Tomando agora a conversão pessoal, o outro lado da mesma moeda, faz-se necessário que o religioso não queira ser “pau pra toda obra e capaz de tomar paulada em toda obra”. Precisa reconhecer que ninguém tem a obrigação de ser excelente em tudo o que faz e que deve adequar a demanda de trabalho de acordo com suas capacidades. Contudo, isso implica que todos se empenhem em colaborar da melhor forma com a vida/missão da Congregação. Às vezes, uma pessoa tem uma carga maior de trabalho porque outros se dão ao luxo de contribuir com o mínimo do mínimo. O que levanta a questão do porquê tão pouco em um modo de vida que nos pede oblatividade.

5 – Quais hábitos o religioso consagrado pode praticar para cultivar sua saúde emocional?

Autorrespeito e atenção consigo mesmo. Os dois hábitos caminham juntos, mas, pedagogicamente, vamos diferenciar.

Autorrespeito como um dos mais nobres resultados do processo de formação para a maturidade. Entender que você não abandona as coisas que gosta de fazer, mas as adequa de acordo com o momento da vida e o lugar onde está. Que o descanso e o lazer são fundamentais. Que não se acumula férias vencidas, para nunca gozar dessa pausa restauradora. Não sermos nosso próprio carrasco.

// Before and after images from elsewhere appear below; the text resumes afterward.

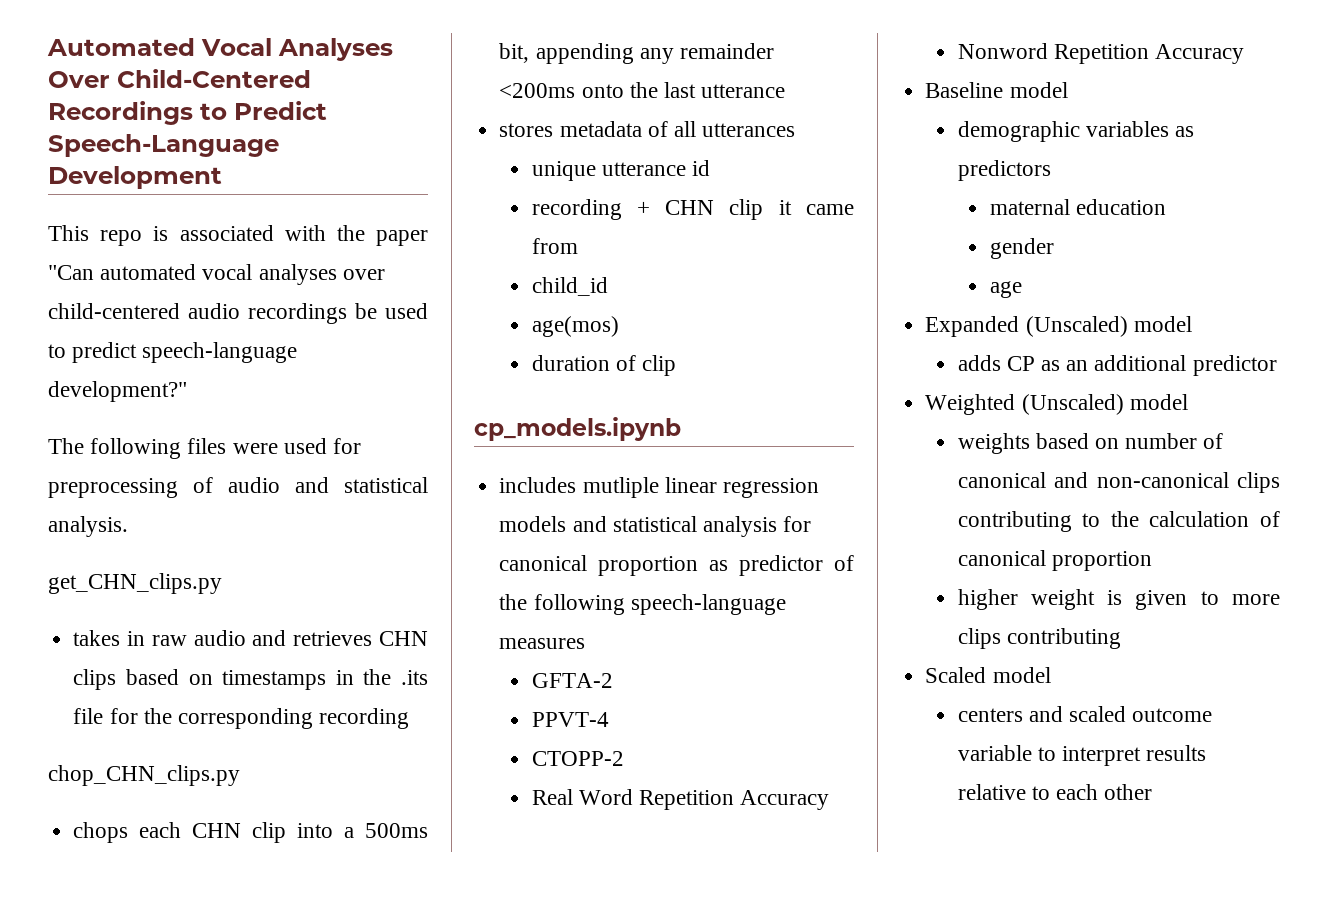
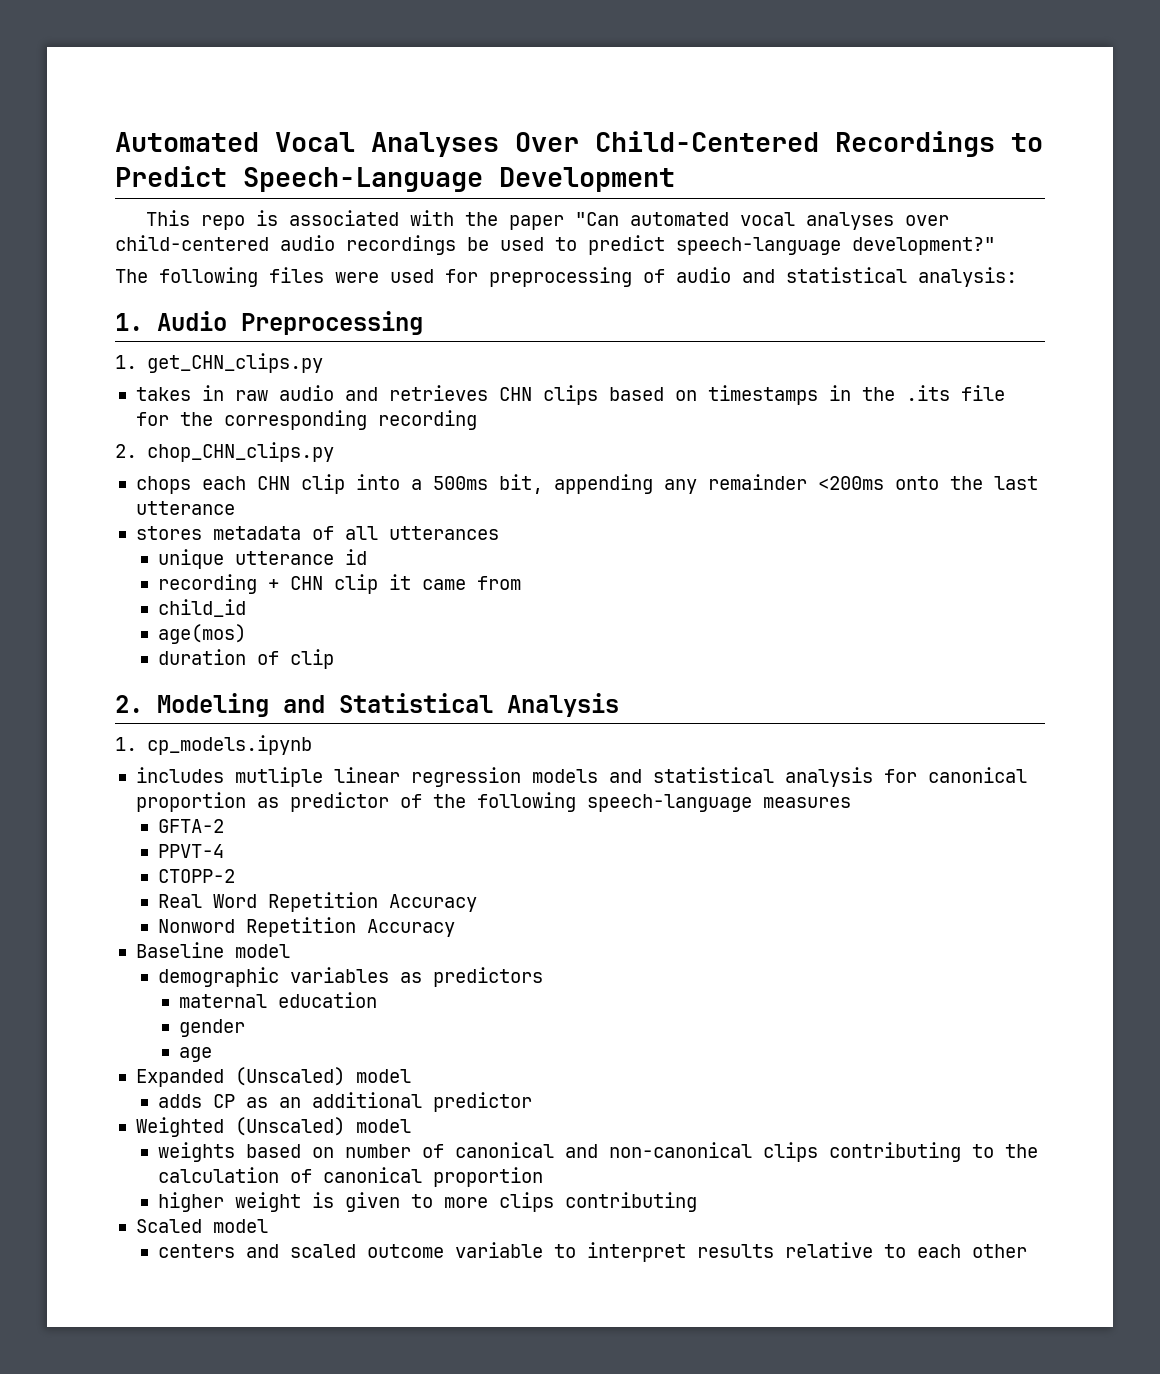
- The following files were used for preprocessing of audio and statistical analysis.
- get_CHN_clips.py
+ The following files were used for preprocessing of audio and statistical analysis:
+ 1. Audio Preprocessing
+ 1. get_CHN_clips.py
- chop_CHN_clips.py
+ 2. chop_CHN_clips.py
- cp_models.ipynb
+ 2. Modeling and Statistical Analysis
+ 1. cp_models.ipynb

Logo, é necessária a atenção. Querer perseguir um fim que é inacessível e irrealizável é lançar-se em um perpétuo estado de descontentamento, que nos deixa propensos à Síndrome de Burnout e a tantas coisas e a tantas outras patologias. Também devemos estar atentos para algo que podemos chamar de “suicídio disfarçado”, como o abuso de álcool, direção irresponsável, pornografia, abuso de medicamentos sem acompanhamento médico e tantos outros. Sabemos que isso não acaba bem.

Enfim, precisamos nos amar, entender-nos, aceitar-nos para sermos homens consagrados ao amor a Deus e ao próximo.